INSTRUCTIONS FOR THE TASK: Find how many lines of the records below contain the word "WinOdd" and write that number by itself.

☆ ☆ ☆ ☆

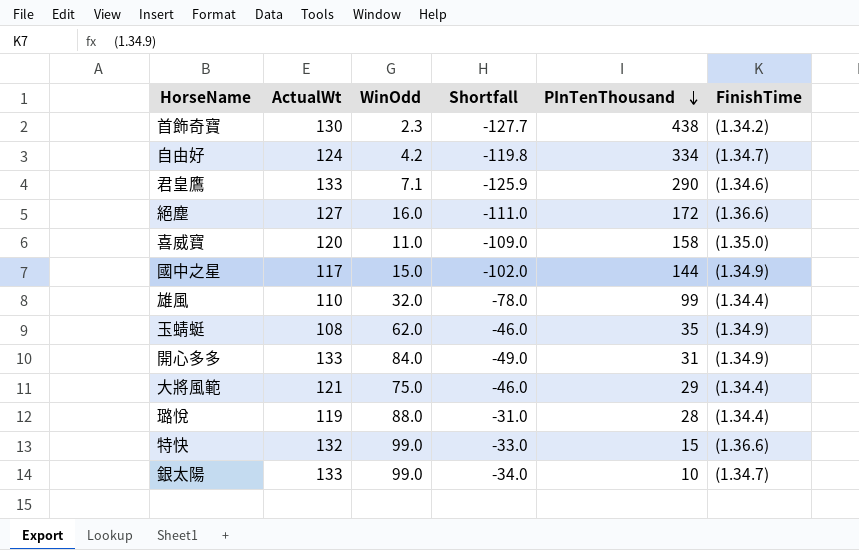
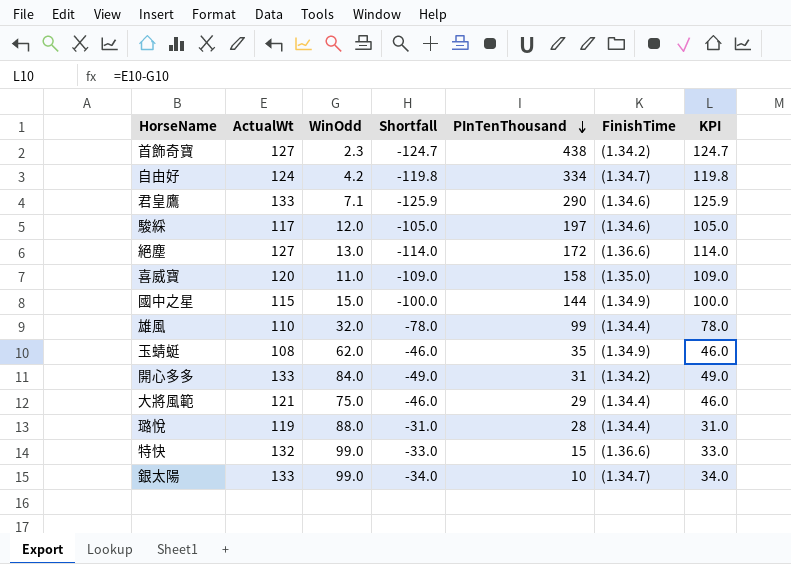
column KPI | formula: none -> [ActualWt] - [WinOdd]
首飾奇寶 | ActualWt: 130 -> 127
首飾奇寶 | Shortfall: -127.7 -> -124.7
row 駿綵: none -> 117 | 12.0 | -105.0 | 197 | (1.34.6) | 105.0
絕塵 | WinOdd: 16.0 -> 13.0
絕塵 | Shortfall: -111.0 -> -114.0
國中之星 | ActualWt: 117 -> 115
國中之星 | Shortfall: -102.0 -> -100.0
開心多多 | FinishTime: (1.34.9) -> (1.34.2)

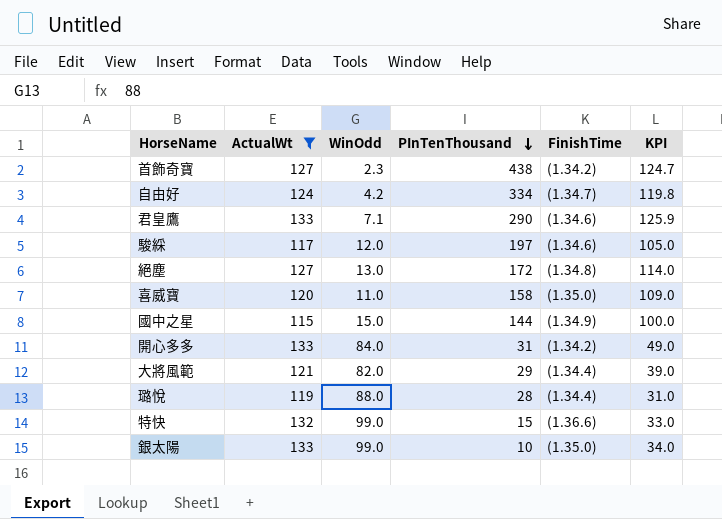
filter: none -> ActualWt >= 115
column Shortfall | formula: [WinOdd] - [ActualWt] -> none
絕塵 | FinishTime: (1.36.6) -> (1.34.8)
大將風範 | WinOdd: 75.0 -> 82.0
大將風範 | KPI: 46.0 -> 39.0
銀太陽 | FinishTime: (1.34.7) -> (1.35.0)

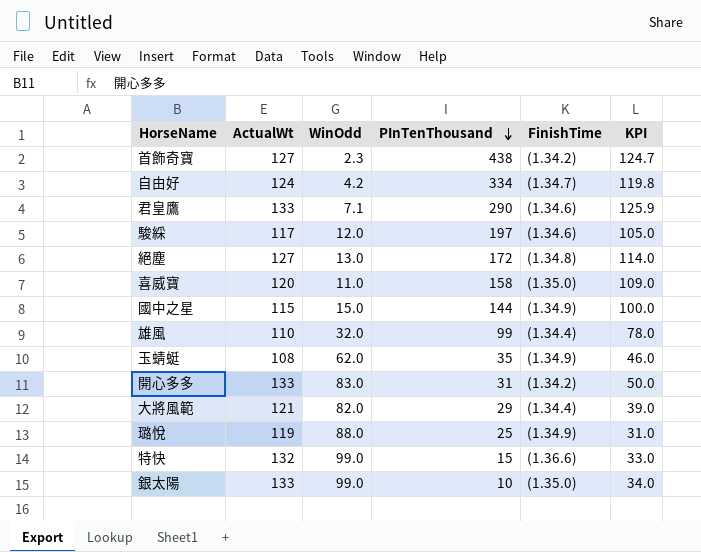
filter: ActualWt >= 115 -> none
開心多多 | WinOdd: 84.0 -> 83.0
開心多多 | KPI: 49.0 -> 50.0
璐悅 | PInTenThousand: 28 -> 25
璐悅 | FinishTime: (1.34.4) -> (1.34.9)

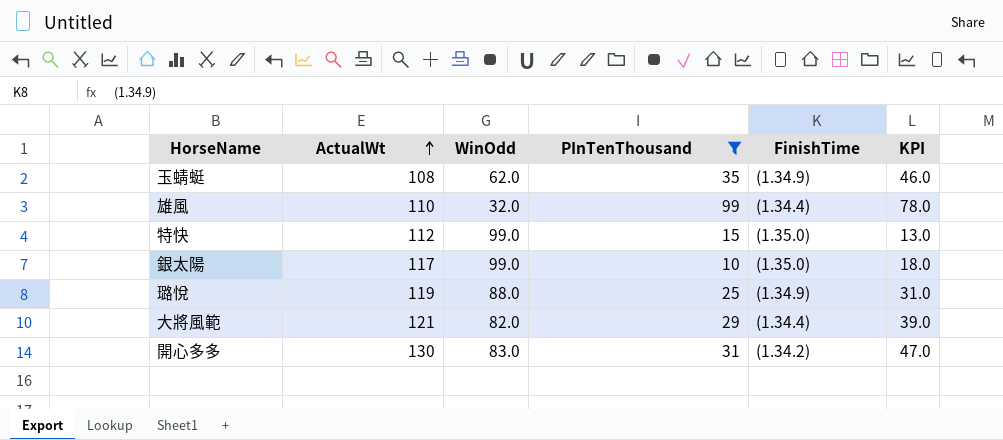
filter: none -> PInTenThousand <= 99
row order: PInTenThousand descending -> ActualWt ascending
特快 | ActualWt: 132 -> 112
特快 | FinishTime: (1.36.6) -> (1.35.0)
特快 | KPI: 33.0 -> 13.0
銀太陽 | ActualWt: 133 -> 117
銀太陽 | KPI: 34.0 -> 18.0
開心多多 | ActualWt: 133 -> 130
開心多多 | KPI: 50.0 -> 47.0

☆ ☆ ☆ ☆

EXERCISE RESPONSE: 5